Regarding the classification from normal to little active this season, the Insmet values ​​that the configuration of the “circulatory patterns of the lower and middle troposphere (up to six kilometers high)”, during the first four months of 2023, is similar that registered in other normal seasons.

The Insmet will issue another part again on August 1.

The cyclones that reach the Island this 2023 will add to the panorama of shortages, fuel crisis and lack of medical supplies, three factors that make it impossible to guarantee security

Cubans are already used to hurricanes passing through the island and the devastation they produce both in the cities – where there are no conditions to insure buildings or goods – and in the countryside, where crops are often lost. The cyclones that reach the Island this 2023 will add to the panorama of shortages, fuel crises and lack of medical supplies, three factors that make it impossible to guarantee the safety of citizens in the face of these phenomena.

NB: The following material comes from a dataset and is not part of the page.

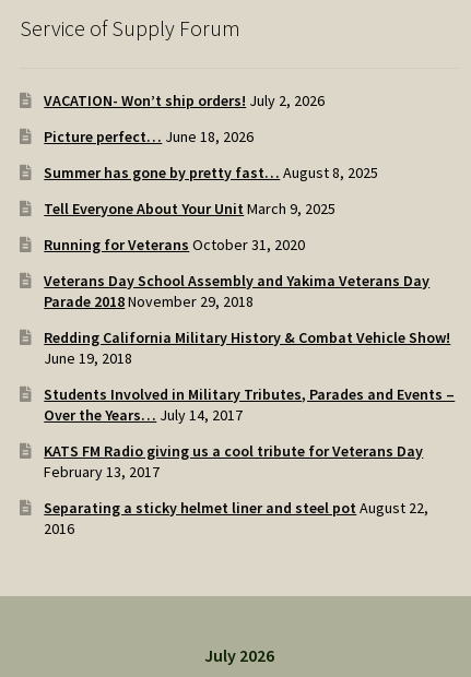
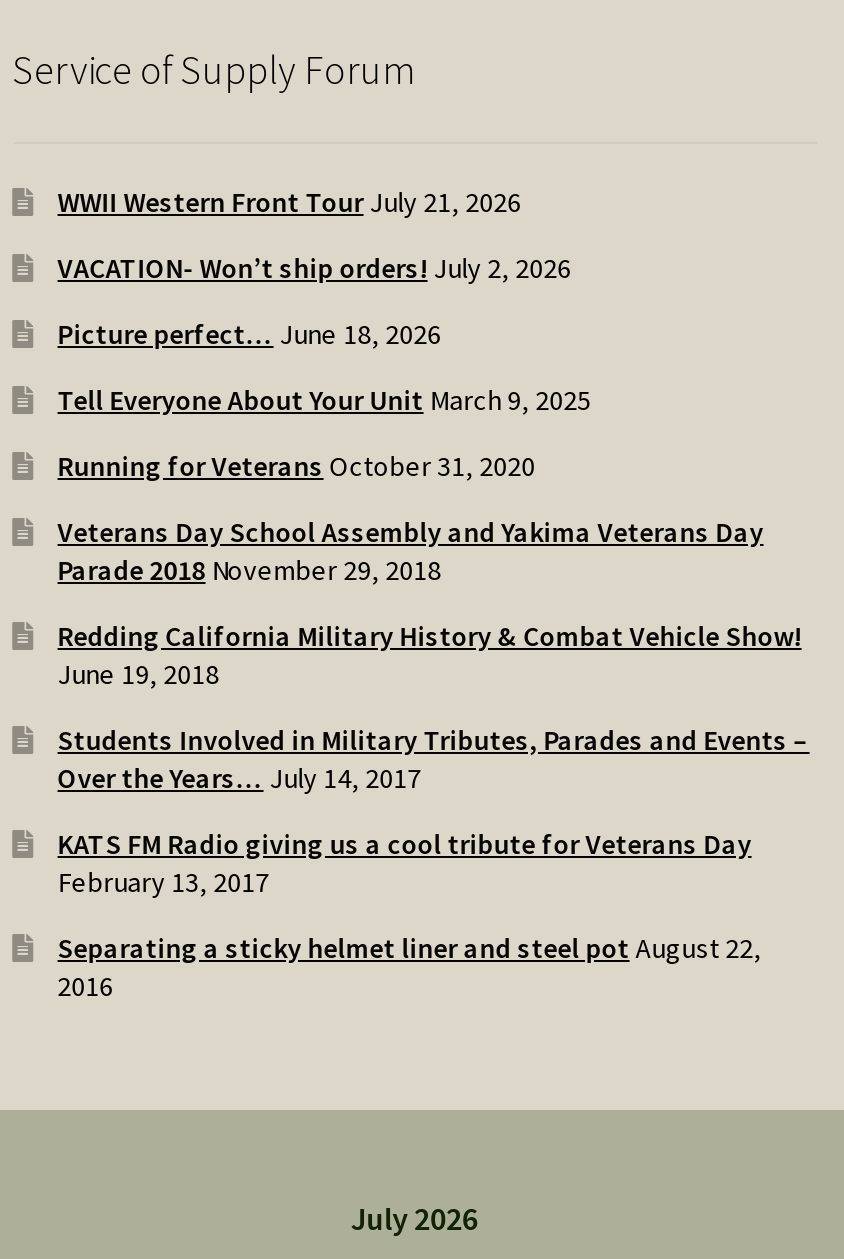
none -> [58,184,522,220] WWII Western Front Tour July 21, 2026
moved [44,90,325,146] -> [58,250,572,352]: VACATION- Won’t ship orders! July 2, 2026 | Picture perfect… June 18, 2026
[44,162,378,182] Summer has gone by pretty fast… August 8, 2025 -> none

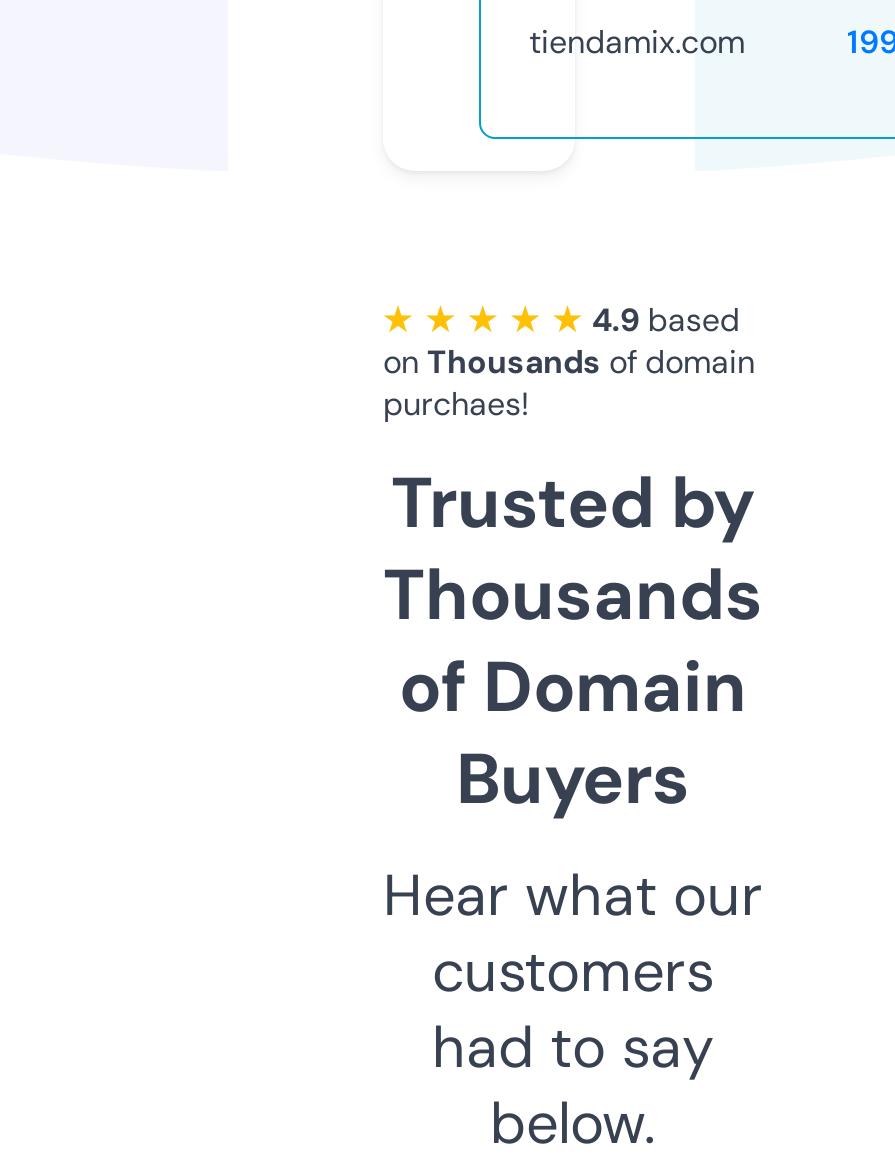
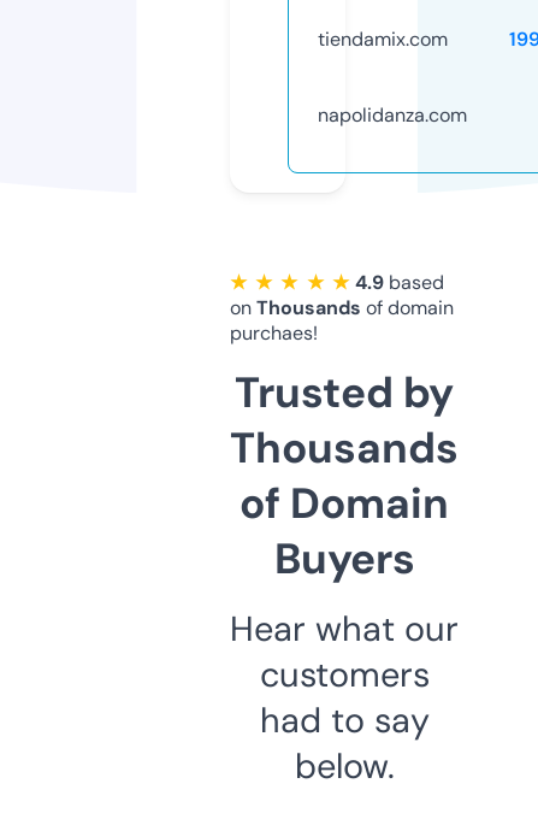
none -> [318,102,467,127] napolidanza.com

In September 2022, western Cuba was devastated by Hurricane Ian, which left five dead, 102,000 houses affected only in Pinar del Río, the almost total destruction of the tobacco crop and a long season of blackouts and misery for the inhabitants of the province. After its passage, numerous social protests occurred, especially one on Línea street in Havana, due to the slowness of the authorities in restoring the electrical service.

Edil Sepúlveda, one of the scientists at the NASA Goddard Institute, exposed last January that 2022 had been the sixth hottest year in recorded history. As a consequence, both the Caribbean and Mexico had to begin preparing to receive more intense hurricanes and, by the end of the century, a rise of at least two meters in sea level.

“More of the same” and “more intensified” will come, predicted the researcher, concerned about the weather conditions that could affect the region in the coming years. His diagnosis, based on reports from the Goddard Institute, is that “we are not on the right track.”